30 de maio de 2012

Nem sempre a lápis (284)




6. A casa de ninguém é o arquétipo da chegada do Turismo às praias familiares. (Ver caderneta predial.) É a primeira porta de um prédio com quatro andares, direito e esquerdo, no começo de uma rua que traçaram desafogada até à Escola Primária e termina, hesitante, num largo com diferentes sentidos.
A casa de ninguém fica no segundo andar, acima de quatro lanços e meio de escada suave, tendo em conta os degraus que a separam da entrada; a recepção muda. É composta por um hall, cozinha e casa de banho, um quarto de casal e outro com duas camas e um divã desdobrável, uma sala, uma varanda comum às duas anteriores divisões, a sala e o segundo quarto, implacavelmente voltadas a Norte. O chão é de parquet, as portas e as cercaduras e os rodapés envernizados, as janelas e portadas de madeira pintadas de branco. As paredes conservam uma aguada de verde mal diluído; realçam a ocupação africana que se pretende esquecida e colonizada pelo abandono dos herdeiros.
Não sendo dele (e porque não é sua) o cavalheiro elabora vários projectos para a reabilitação da casa de ninguém. É um arquitecto sentado num sofá.

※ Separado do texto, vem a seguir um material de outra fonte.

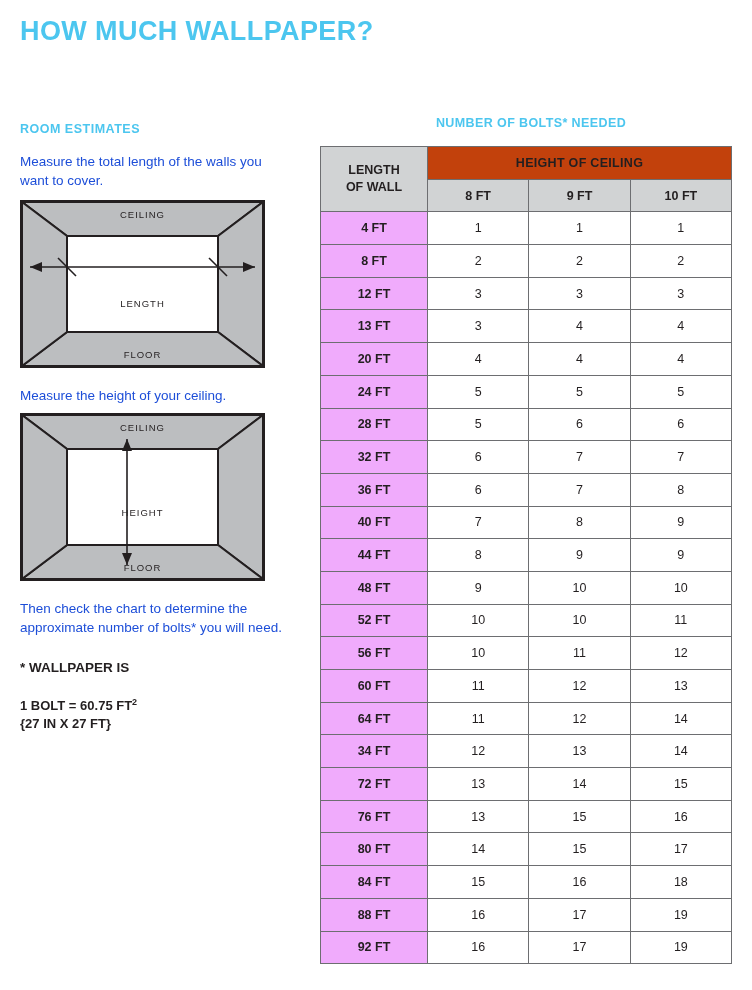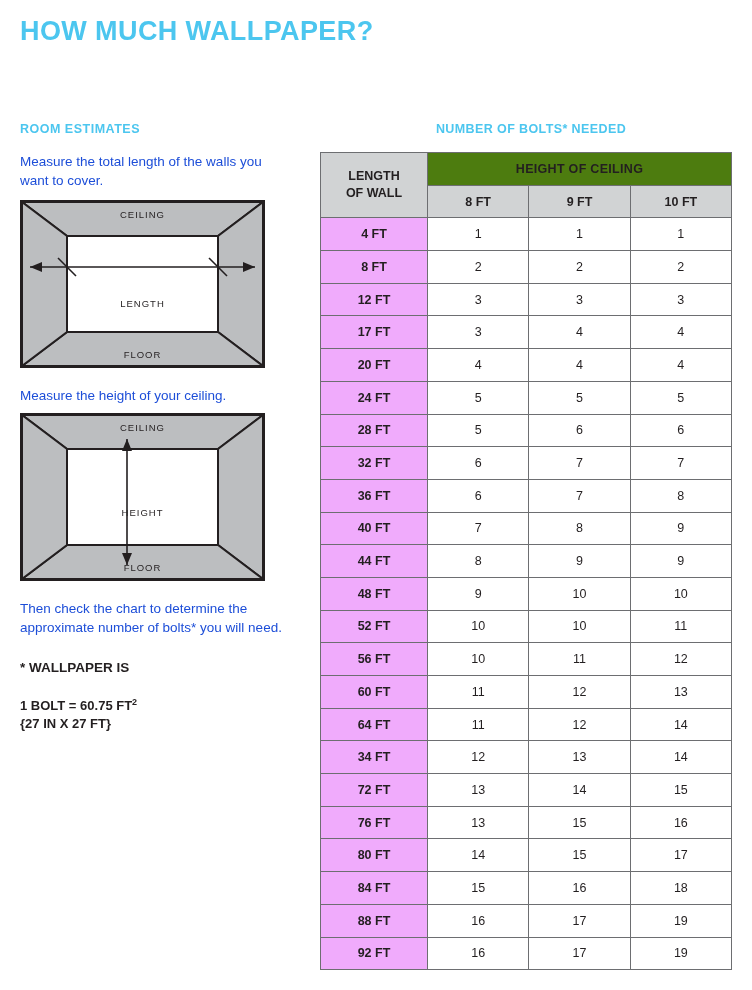--- a/index.html
+++ b/index.html
@@ -100,7 +100,7 @@
   .right-col {
     position: absolute;
     left: 320px;
-    top: 122px;
+    top: 116px;
     width: 422px;
   }
   .table-head {

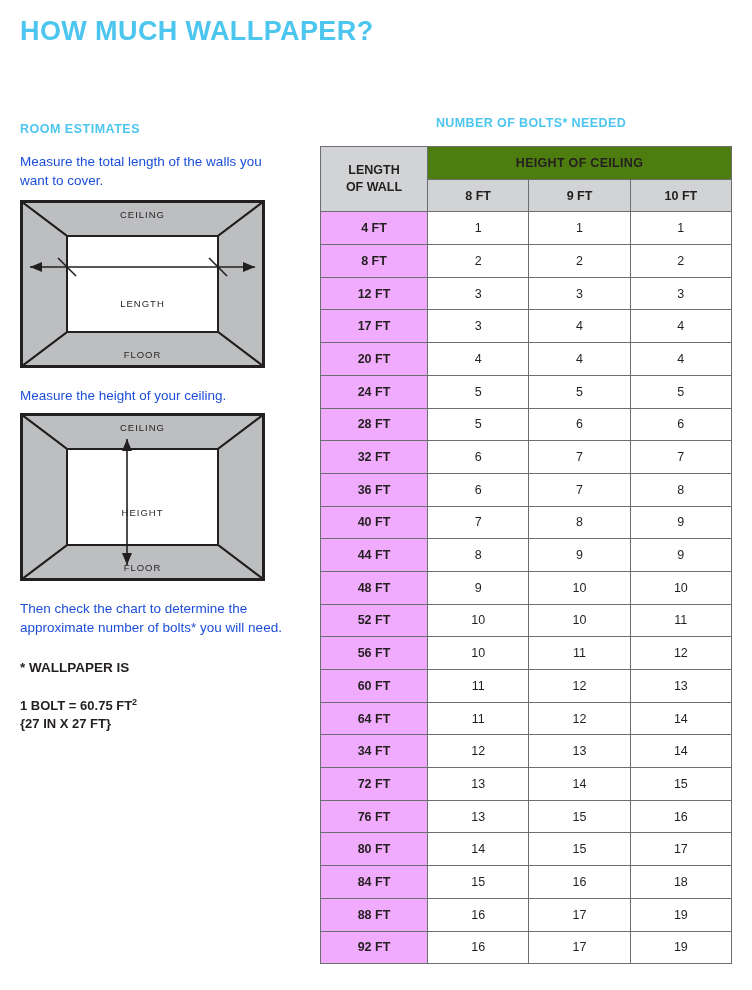--- a/index.html
+++ b/index.html
@@ -133,7 +133,7 @@
     width: 106px;
   }
   th.ceil-head {
-    background: #4d7c0f;
+    background: #c2410c;
     font-weight: bold;
     font-size: 13px;
     letter-spacing: 0.3px;

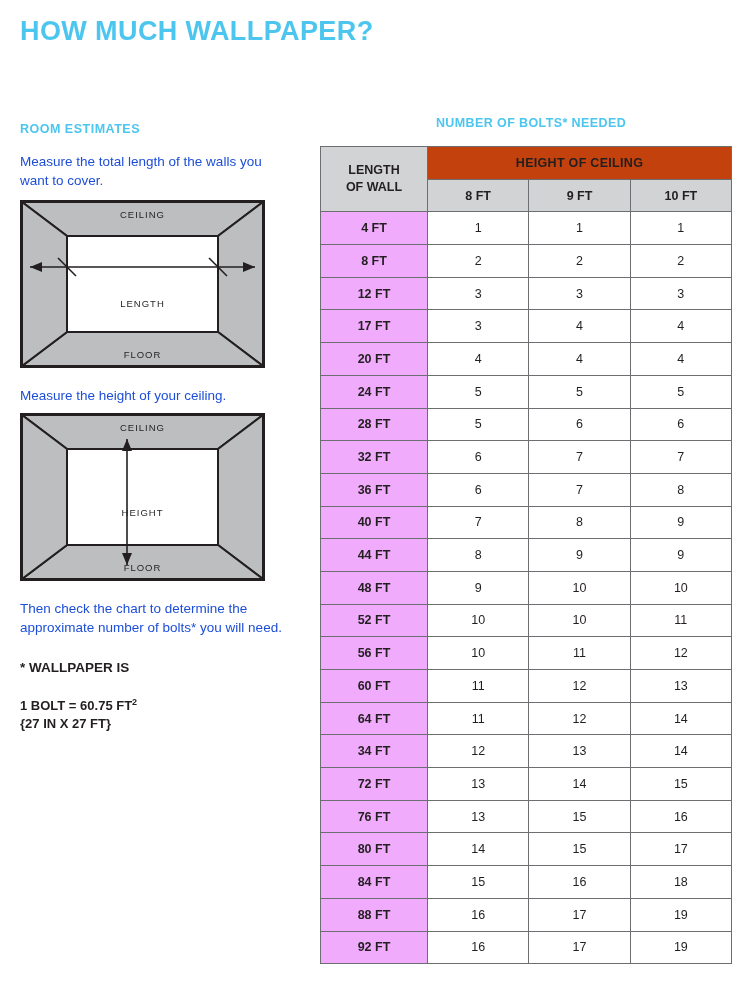--- a/index.html
+++ b/index.html
@@ -258,7 +258,7 @@
             <td class="val-cell">3</td>
           </tr>
           <tr>
-            <td class="len-cell">17 FT</td>
+            <td class="len-cell">13 FT</td>
             <td class="val-cell">3</td>
             <td class="val-cell">4</td>
             <td class="val-cell">4</td>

Hoje, derruba a parede e liga a sala ao quarto, substitui as duas portas por outras de correr, envidraçadas; amanhã, trata da cozinha e da dispensa e da varanda para o logradouro; ontem, ocupou-se com a casa de banho e o chão.
Só uma dúvida se mantém insolucionável: onde colocar a mesa de trabalho no novo espaço e, a havê-lo, como pendurar a sacola com livros nas maçanetas das portas de correr sem a sensação de se ter trancado por dentro.